Tomar consciência da minha humanidade — a premissa menor: eu sou homem ou eu sou um indivíduo — e inferir que sou um indivíduo autossuficiente só faz sentido como crença que nega a própria condição humana: a de ser mortal e insuficiente. O que significaria ser autossuficiente? Não depender de nada além de mim mesmo para viver. Ser o senhor de si. A experiência mais básica humana demonstra justamente o contrário: por ser mortal, o homem é insuficiente. Por ser insuficiente, ele depende de interrelações. Ou seja: depende de outros indivíduos para nascer, para sobreviver, para viver... Portanto, não pode ser indivíduo exceto quando está em relação de dependência com os outros, isto é, em comunidade.

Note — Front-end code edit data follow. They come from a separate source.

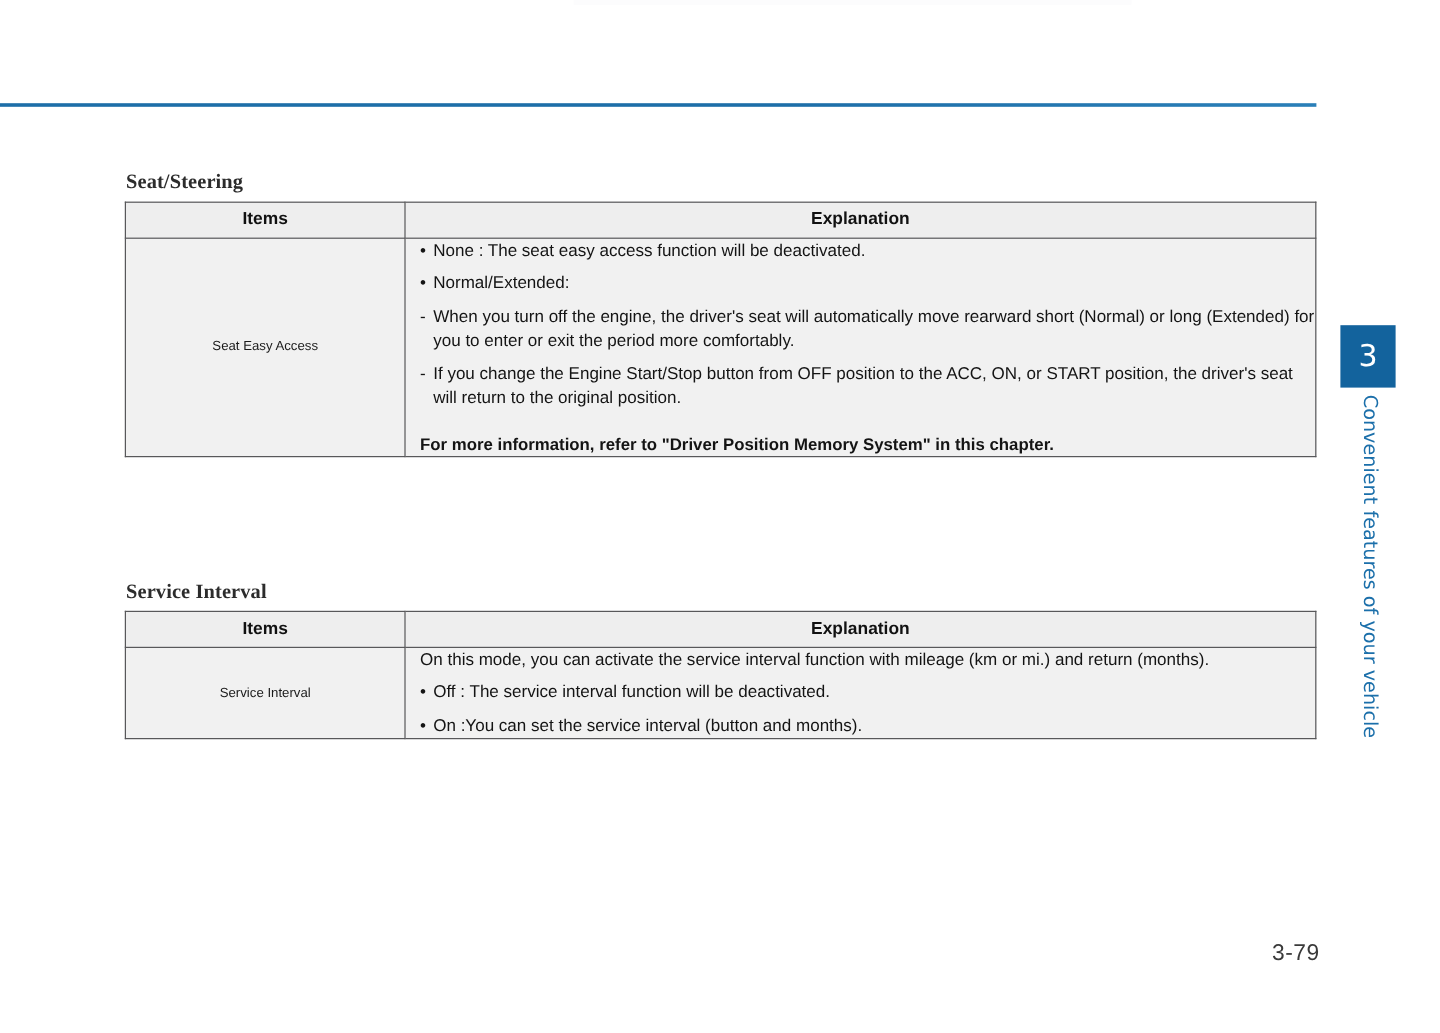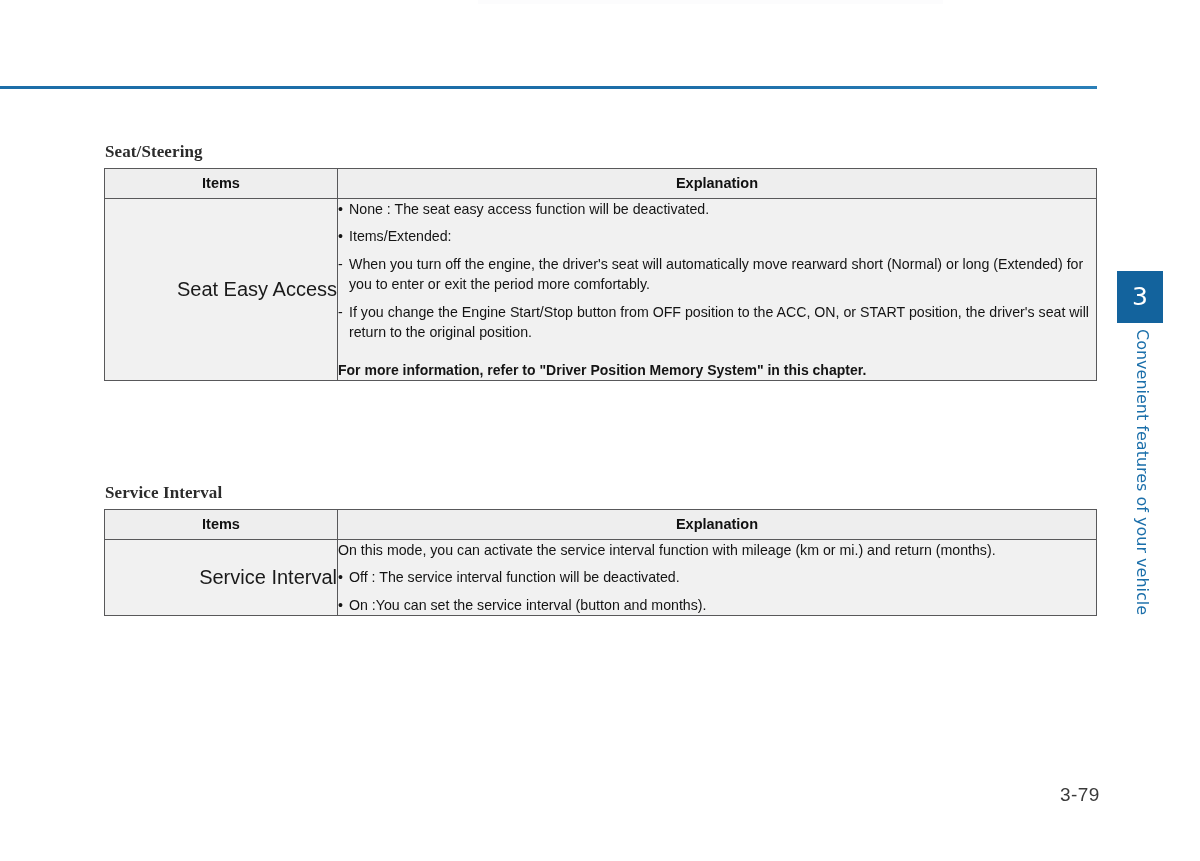--- a/index.html
+++ b/index.html
@@ -95,7 +95,7 @@
 
   
   .exp-line {
-    margin: 0 0 7px 0;
+    margin: 0 0 7px 12px;
     position: relative;
   }
   .exp-line:last-child { margin-bottom: 0; }

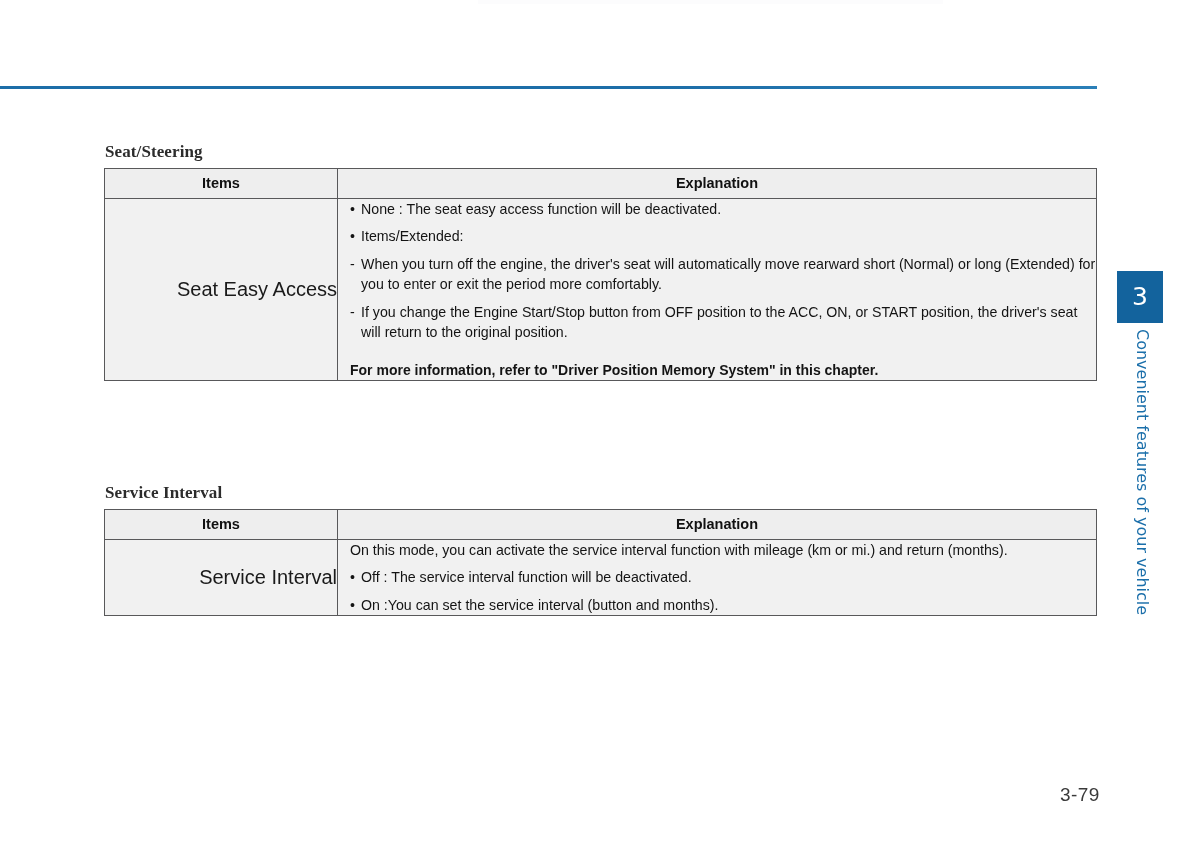--- a/index.html
+++ b/index.html
@@ -199,7 +199,7 @@
       <td class="cell-item">Seat Easy Access</td>
       <td class="cell-explanation">
         <div class="exp-line exp-bullet">None : The seat easy access function will be deactivated.</div>
-        <div class="exp-line exp-bullet">Items/Extended:</div>
+        <div class="exp-line exp-bullet">Normal/Extended:</div>
         <div class="exp-line exp-dash">When you turn off the engine, the driver's seat will automatically move rearward short (Normal) or long (Extended) for you to enter or exit the period more comfortably.</div>
         <div class="exp-line exp-dash">If you change the Engine Start/Stop button from OFF position to the ACC, ON, or START position, the driver's seat will return to the original position.</div>
         <div class="exp-line exp-note">For more information, refer to "Driver Position Memory System" in this chapter.</div>

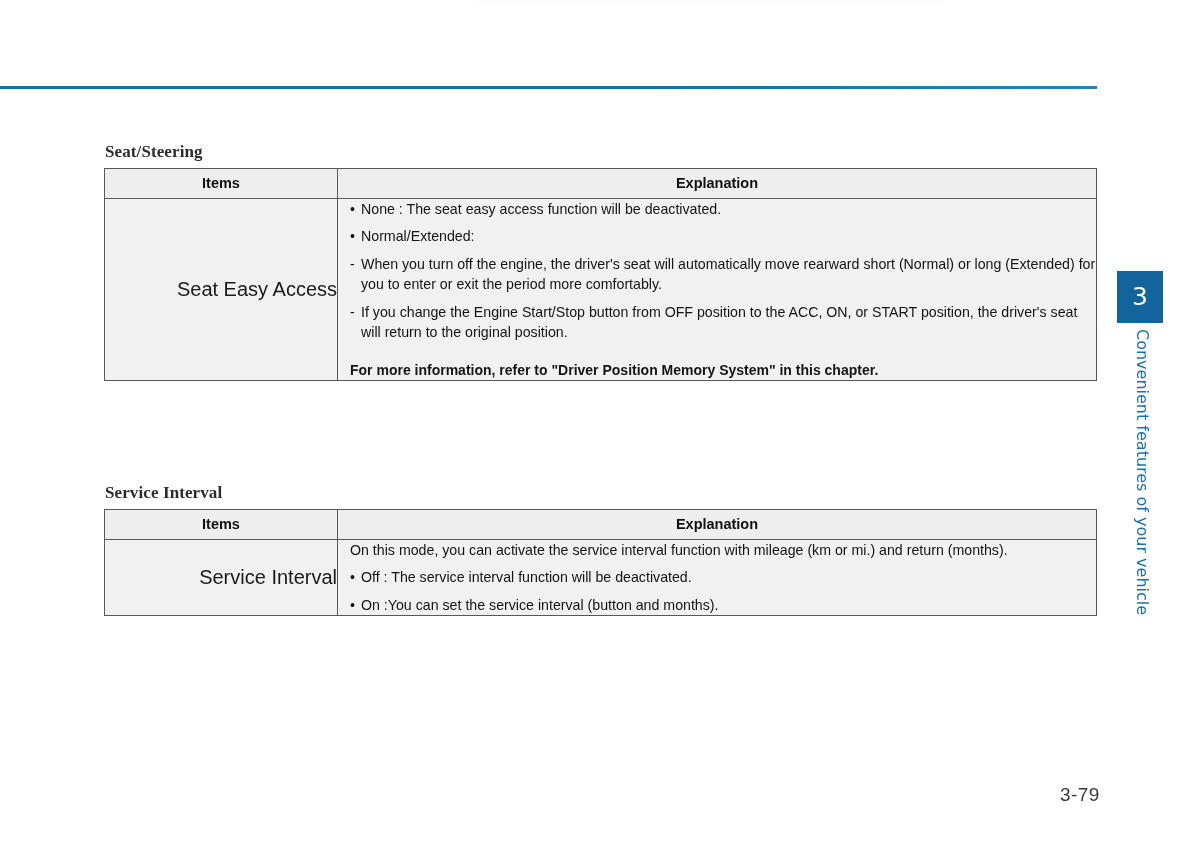--- a/index.html
+++ b/index.html
@@ -79,8 +79,8 @@
   .col-explanation { width: 759px; }
 
   .cell-item {
-    text-align: right;
-    font-size: 20px;
+    text-align: center;
+    font-size: 11px;
     color: #1a1a1a;
     background: #f1f1f1;
   }

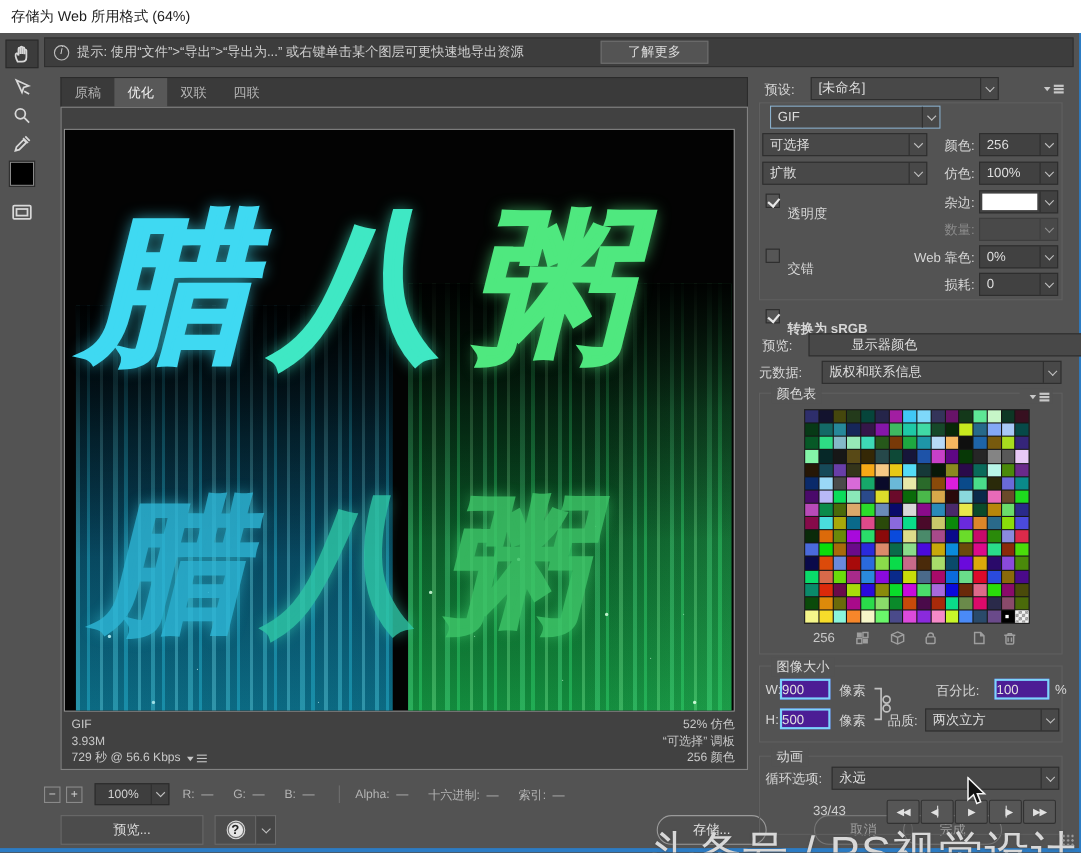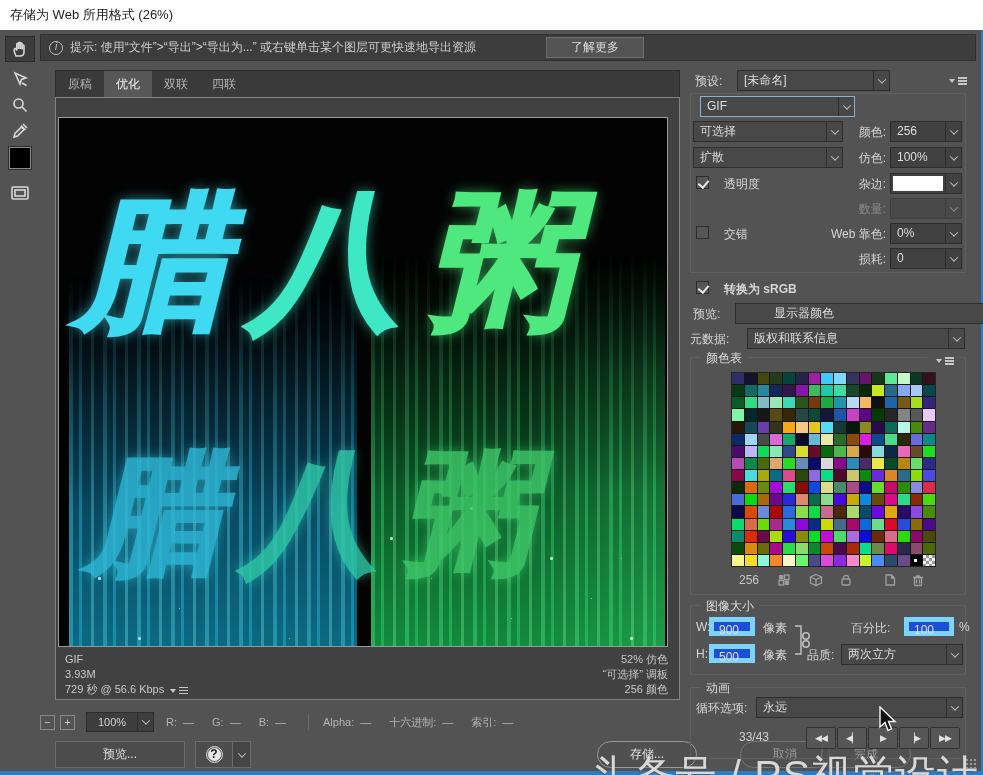--- a/index.html
+++ b/index.html
@@ -188,7 +188,7 @@
 <body>
 
 <div class="titlebar">
-  <span>存储为 Web 所用格式 (26%)</span>
+  <span>存储为 Web 所用格式 (64%)</span>
 </div>
 
 <div class="dialog">

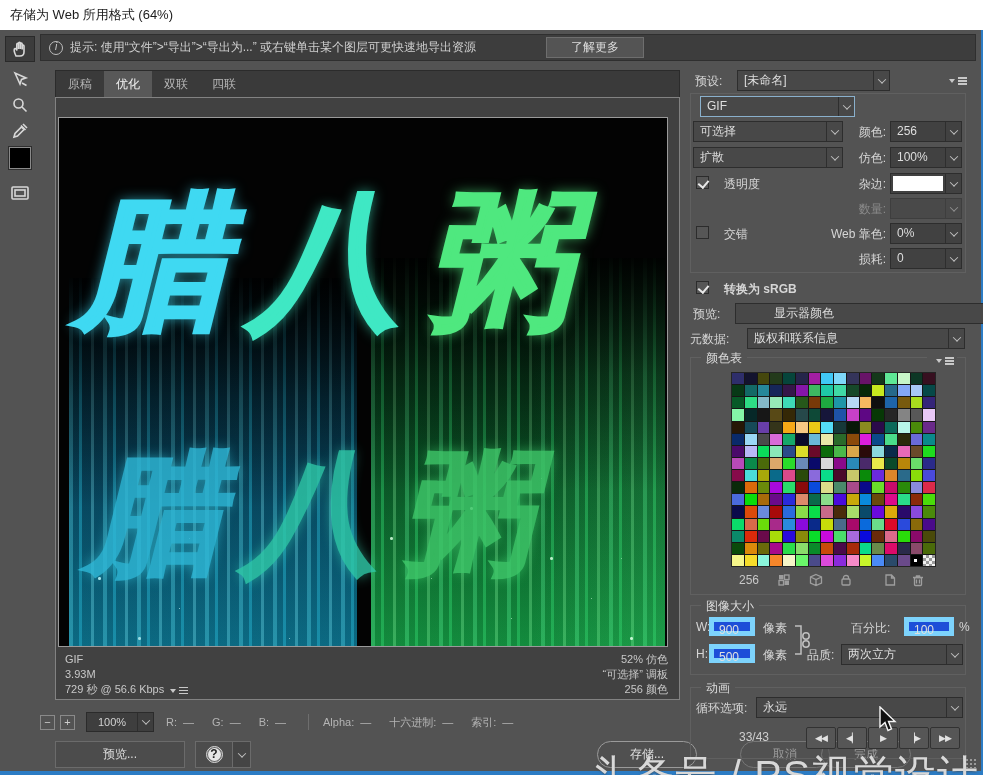--- a/index.html
+++ b/index.html
@@ -305,7 +305,7 @@
 
     <div class="prow" style="top:5px;">
       <span class="plabel" style="left:12px;">预设:</span>
-      <div class="dd" style="left:54px; width:153px;">
+      <div class="dd" style="left:54px; width:171px;">
         <span class="v">[未命名]</span>
           <span class="chev"></span>
       </div>

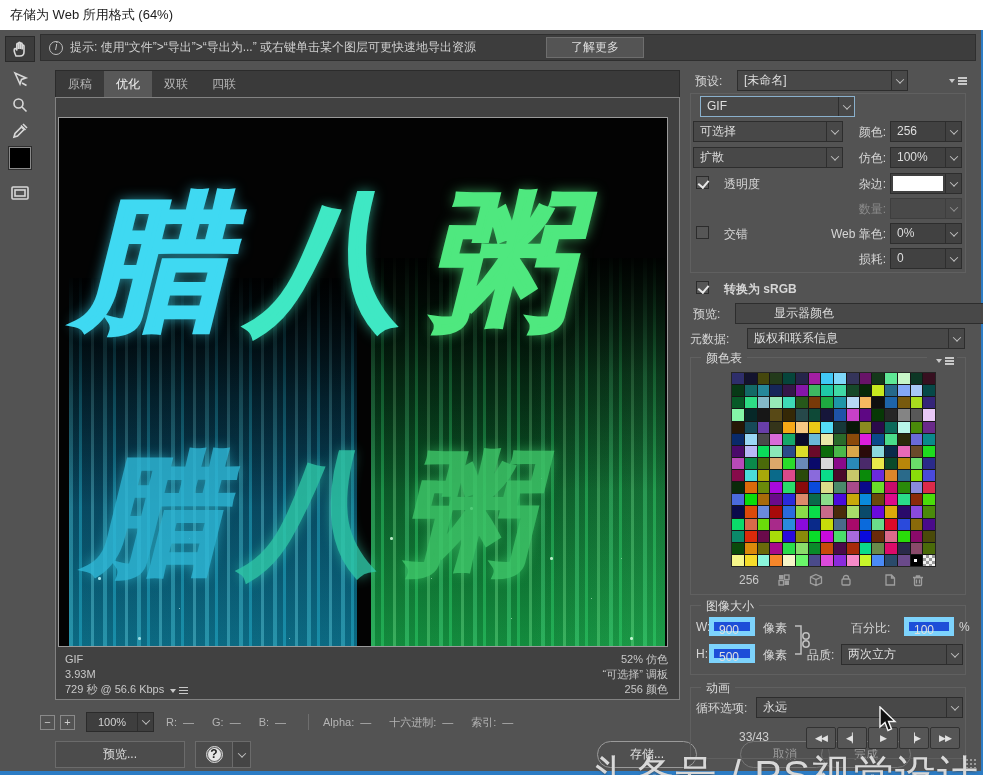--- a/index.html
+++ b/index.html
@@ -151,7 +151,7 @@
         border:1px solid #2c2c2c; }
   .cb.on::after { content:""; position:absolute; left:2.5px; top:0.5px; width:5px; height:8px;
                   border-right:2px solid #e8e8e8; border-bottom:2px solid #e8e8e8; transform:rotate(40deg); }
-  .cb-label { position:absolute; left:33px; top:3px;margin-left:8px; }
+  .cb-label { position:absolute; left:33px; top:13px; }
 
   .groupbox { position:absolute; left:7px; top:28px; width:276px; height:180px; border:1px solid #606060; }
   .fieldset { position:absolute; left:7px; width:276px; border:1px solid #606060; }

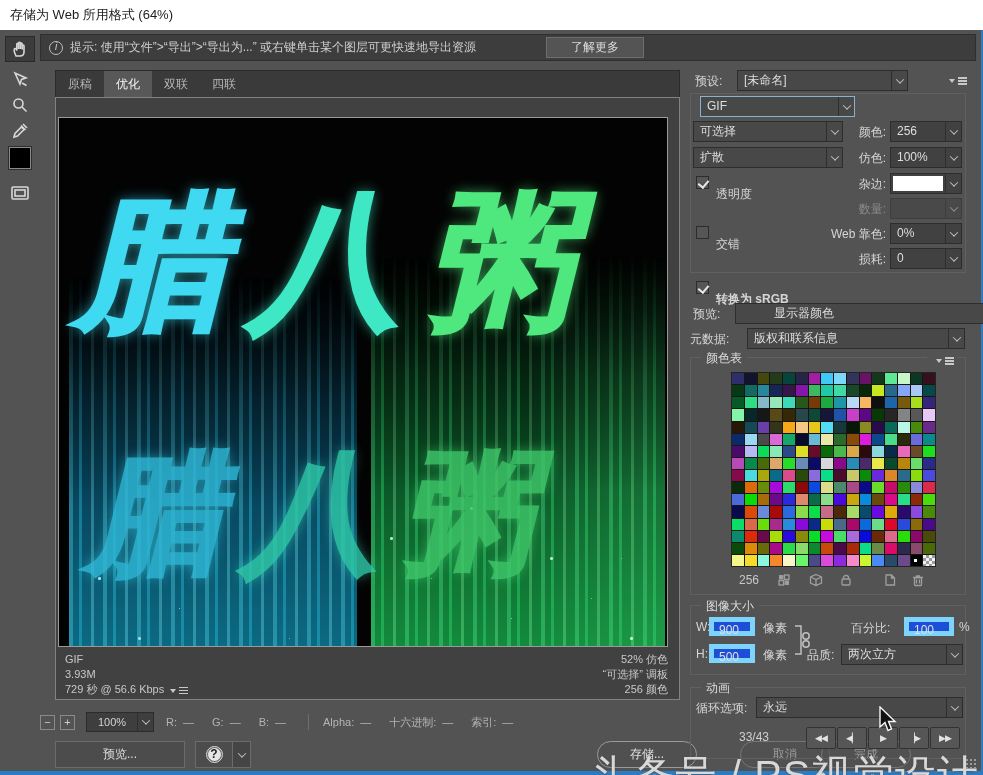--- a/index.html
+++ b/index.html
@@ -172,8 +172,8 @@
   .pal-ico { position:absolute; top:2px; opacity:.75; }
   .pal-ico svg { stroke:#b8b8b8; fill:none; stroke-width:1.3; }
 
-  .num-input { position:absolute; height:19px; background:#1d4ed8; border:5px solid #7dd3fc;
-               color:#e0e0e0; padding-left:5px; line-height:17px; }
+  .num-input { position:absolute; height:19px; background:#4c1d95; border:2px solid #7dd3fc;
+               color:#e0e0e0; line-height:17px; }
 
   .play-btn { width:30px; height:22px; background:#565656; border:1px solid #323232; border-radius:2px;
               color:#e2e2e2; font-size:9px; text-align:center; line-height:20px; margin-right:1px;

O humanismo, no sentido liberal progressista, concebe o homem enquanto indivíduo independente, aquele que é capaz de encontrar em si mesmo a razão de seu ser e viver. Sem mediações, o indivíduo não é nada além disso aqui, vivo para satisfazer seus interesses. Ora, como apresentou Kant a respeito das grandes interrogações humanas: se eu resolvo o problema de quem eu sou, então eu resolvo duas interrogações humanas fundamentais: como eu devo viver? (o problema ético); o que posso esperar? E é justamente da resposta a essas perguntas que o liberalismo progressista se torna um modo de vida religioso cujo indivíduo é o deus soberano de si mesmo.